▶ Web interface edit records
▶

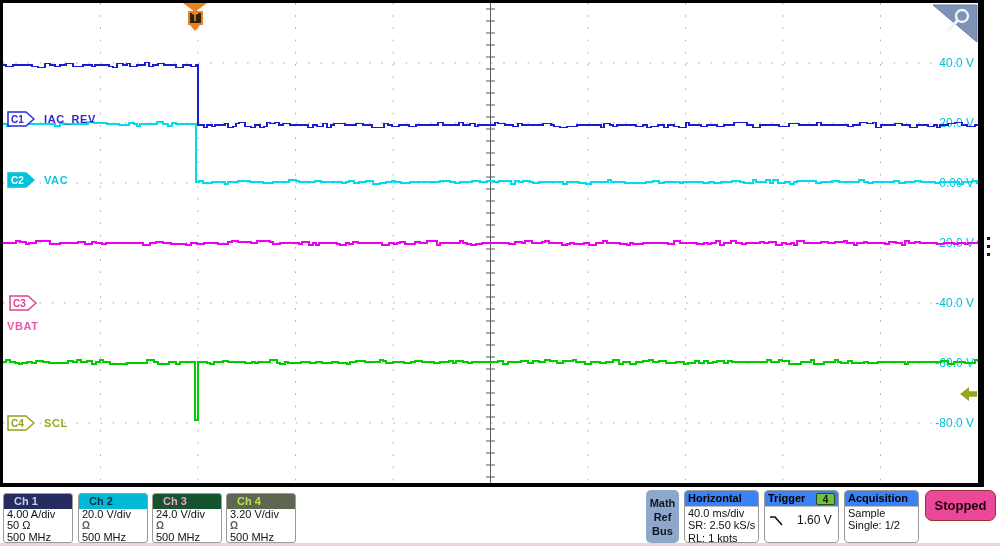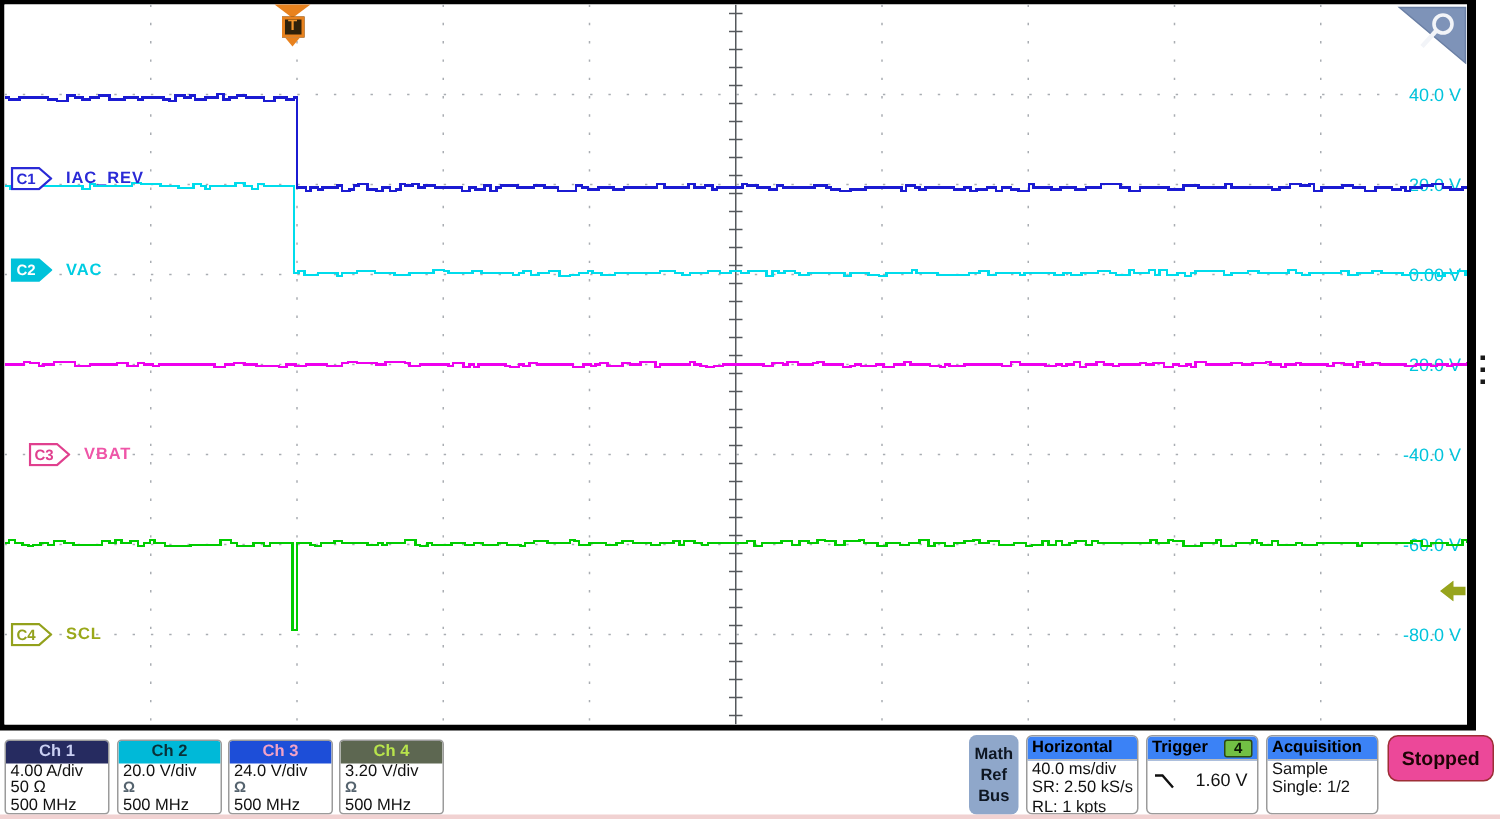--- a/index.html
+++ b/index.html
@@ -42,21 +42,21 @@
 
   .trig-level-arrow { position:absolute; right:0; top:384px; cursor:pointer; }
 
   
   .menu-dots { position:absolute; left:987px; top:237px; width:5px; cursor:pointer; }
   .menu-dots div { width:3px; height:3px; background:#1a1a1a; margin-bottom:5px; }
 
   
   .chbox { position:absolute; top:493px; width:70px; height:50px; background:#fff;
     border:1.5px solid #9b9b9b; border-radius:3px; overflow:hidden; cursor:pointer; }
-  .chbox-head { height:15px; font:bold 11px/15px "Liberation Sans", sans-serif; padding-left:0;text-align:center; }
+  .chbox-head { height:15px; font:bold 11px/15px "Liberation Sans", sans-serif; padding-left:10px; }
   .chbox-row  { font:11px/11.3px "Liberation Sans", sans-serif; color:#111; padding-left:3px; }
   .imp-icon { font:bold 10px/10px "Liberation Sans", sans-serif; color:#55636e; }
 
   .mrb-btn { position:absolute; left:646px; top:490px; width:33px; height:53px; background:#8fa7ca;
     border:1px solid #7document890b5; border-radius:5px; display:flex; flex-direction:column; justify-content:center; align-items:center;
     font:600 11px/14px "Liberation Sans", sans-serif; color:#0e1622; cursor:pointer; }
 
   .panel { position:absolute; top:490px; width:75px; height:53px; background:#fff;
     border:1.5px solid #9b9b9b; border-radius:4px; overflow:hidden; cursor:pointer; }
   .panel-head { background:#3b82f6; border-bottom:1px solid #bdbdbd; font:bold 11px/15px "Liberation Sans", sans-serif;
@@ -172,21 +172,21 @@
       </div>
 
       <div class="chlabel c2" style="left:4px; top:169px;">
         <svg width="28" height="16">
           <polygon class="pent-c2" points="1,1 19,1 27,8 19,15 1,15"></polygon>
           <text class="pent-txt pent-c2-t" x="4" y="11.5">C2</text>
         </svg>
         <span class="chname">VAC</span>
       </div>
 
-      <div class="chlabel c3" style="left:16px; top:292px;">
+      <div class="chlabel c3" style="left:4px; top:292px;flex-direction:column;">
         <svg width="28" height="16">
           <polygon class="pent-c3" points="1,1 19,1 27,8 19,15 1,15"></polygon>
           <text class="pent-txt pent-c3-t" x="4" y="11.5">C3</text>
         </svg>
         <span class="chname">VBAT</span>
       </div>
 
       <div class="chlabel c4" style="left:4px; top:412px;">
         <svg width="28" height="16">
           <polygon class="pent-c4" points="1,1 19,1 27,8 19,15 1,15"></polygon>
@@ -216,21 +216,21 @@
   </div>
 
   <div class="chbox" style="left:78px;">
     <div class="chbox-head" style="background:#00b9d8;color:#093139">Ch 2</div>
     <div class="chbox-row">20.0 V/div</div>
     <div class="chbox-row"><span class="imp-icon">Ω</span></div>
     <div class="chbox-row">500 MHz</div>
   </div>
 
   <div class="chbox" style="left:152px;">
-    <div class="chbox-head" style="background:#1d4ed8;color:#f2a2c6">Ch 3</div>
+    <div class="chbox-head" style="background:#14532d;color:#f2a2c6">Ch 3</div>
     <div class="chbox-row">24.0 V/div</div>
     <div class="chbox-row"><span class="imp-icon">Ω</span></div>
     <div class="chbox-row">500 MHz</div>
   </div>
 
   <div class="chbox" style="left:226px;">
     <div class="chbox-head" style="background:#5d6751;color:#b8e44c">Ch 4</div>
     <div class="chbox-row">3.20 V/div</div>
     <div class="chbox-row"><span class="imp-icon">Ω</span></div>
     <div class="chbox-row">500 MHz</div>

◀

▶ TASK PROMPT
Each line of the entries above that includes the string "panel" should be copied out.

▶ ANSWER FOR THE TASK
   .panel { position:absolute; top:490px; width:75px; height:53px; background:#fff;
   .panel-head { background:#3b82f6; border-bottom:1px solid #bdbdbd; font:bold 11px/15px "Liberation Sans", sans-serif;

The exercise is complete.